Your instructions: Every record that follows is to be copied exactly, with the pictures omitted.

Record set:
= = = = = = =
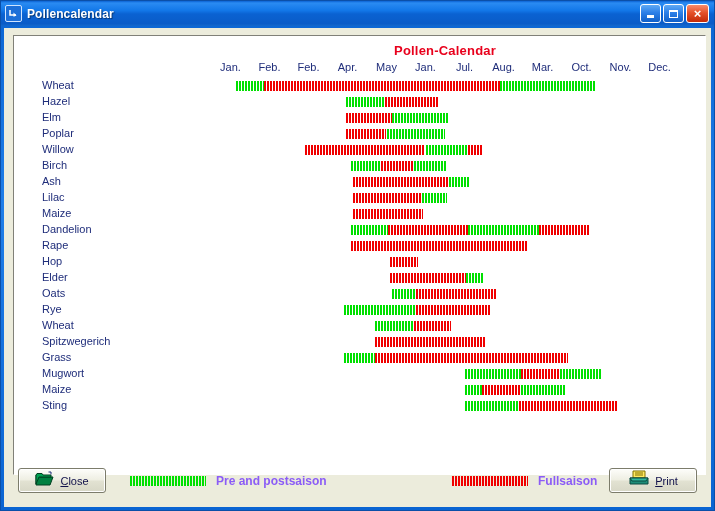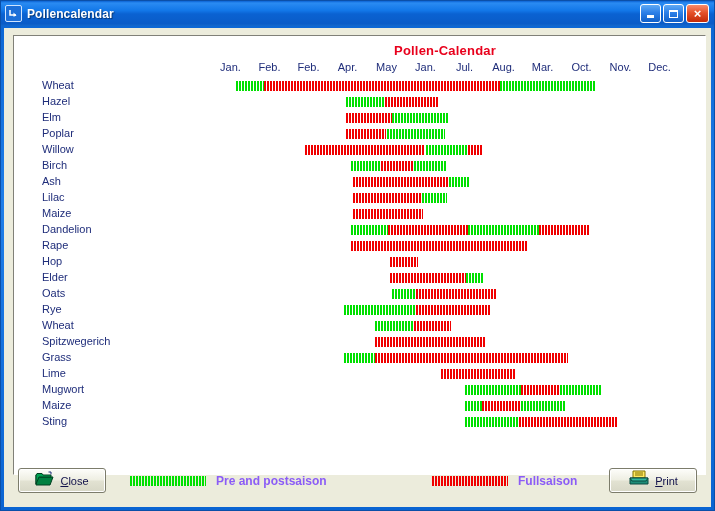--- a/index.html
+++ b/index.html
@@ -173,21 +173,21 @@
   .xp-button .btn-label u { text-decoration: underline; }
   .btn-close-wrap { position: absolute; left: 14px; bottom: 14px; }
   .btn-print-wrap { position: absolute; right: 14px; bottom: 14px; }
 
   .legend-item {
     position: absolute;
     display: flex; align-items: center; gap: 10px;
     bottom: 19px;
   }
   .legend-pre { left: 126px; }
-  .legend-full { left: 428px; }
+  .legend-full { left: 448px; }
   .legend-swatch { width: 76px; height: 10px; }
   .legend-swatch.pre {
     background-image: repeating-linear-gradient(to right,
         #00E000 0px, #00E000 2px, rgba(0,0,0,0) 2px, rgba(0,0,0,0) 3px);
   }
   .legend-swatch.full {
     background-image: repeating-linear-gradient(to right,
         #F00000 0px, #F00000 2px, rgba(0,0,0,0) 2px, rgba(0,0,0,0) 3px);
   }
   .legend-text {
@@ -368,26 +368,20 @@
             </div>
           </div>
           <div class="row">
             <div class="row-label">Grass</div>
             <div class="track">
               <div class="seg pre" style="left: 132.6px; width: 31.2px;"></div>
               <div class="seg full" style="left: 163.8px; width: 193.1px;"></div>
             </div>
           </div>
           <div class="row">
-            <div class="row-label">Lime</div>
-            <div class="track">
-              <div class="seg full" style="left: 230.1px; width: 74.1px;"></div>
-            </div>
-          </div>
-          <div class="row">
             <div class="row-label">Mugwort</div>
             <div class="track">
               <div class="seg pre" style="left: 253.5px; width: 56.6px;"></div>
               <div class="seg full" style="left: 310.1px; width: 39px;"></div>
               <div class="seg pre" style="left: 349px; width: 41px;"></div>
             </div>
           </div>
           <div class="row">
             <div class="row-label">Maize</div>
             <div class="track">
= = = = = = =
Response to the exercise:
--- a/index.html
+++ b/index.html
@@ -173,21 +173,21 @@
   .xp-button .btn-label u { text-decoration: underline; }
   .btn-close-wrap { position: absolute; left: 14px; bottom: 14px; }
   .btn-print-wrap { position: absolute; right: 14px; bottom: 14px; }
 
   .legend-item {
     position: absolute;
     display: flex; align-items: center; gap: 10px;
     bottom: 19px;
   }
   .legend-pre { left: 126px; }
-  .legend-full { left: 428px; }
+  .legend-full { left: 448px; }
   .legend-swatch { width: 76px; height: 10px; }
   .legend-swatch.pre {
     background-image: repeating-linear-gradient(to right,
         #00E000 0px, #00E000 2px, rgba(0,0,0,0) 2px, rgba(0,0,0,0) 3px);
   }
   .legend-swatch.full {
     background-image: repeating-linear-gradient(to right,
         #F00000 0px, #F00000 2px, rgba(0,0,0,0) 2px, rgba(0,0,0,0) 3px);
   }
   .legend-text {
@@ -368,26 +368,20 @@
             </div>
           </div>
           <div class="row">
             <div class="row-label">Grass</div>
             <div class="track">
               <div class="seg pre" style="left: 132.6px; width: 31.2px;"></div>
               <div class="seg full" style="left: 163.8px; width: 193.1px;"></div>
             </div>
           </div>
           <div class="row">
-            <div class="row-label">Lime</div>
-            <div class="track">
-              <div class="seg full" style="left: 230.1px; width: 74.1px;"></div>
-            </div>
-          </div>
-          <div class="row">
             <div class="row-label">Mugwort</div>
             <div class="track">
               <div class="seg pre" style="left: 253.5px; width: 56.6px;"></div>
               <div class="seg full" style="left: 310.1px; width: 39px;"></div>
               <div class="seg pre" style="left: 349px; width: 41px;"></div>
             </div>
           </div>
           <div class="row">
             <div class="row-label">Maize</div>
             <div class="track">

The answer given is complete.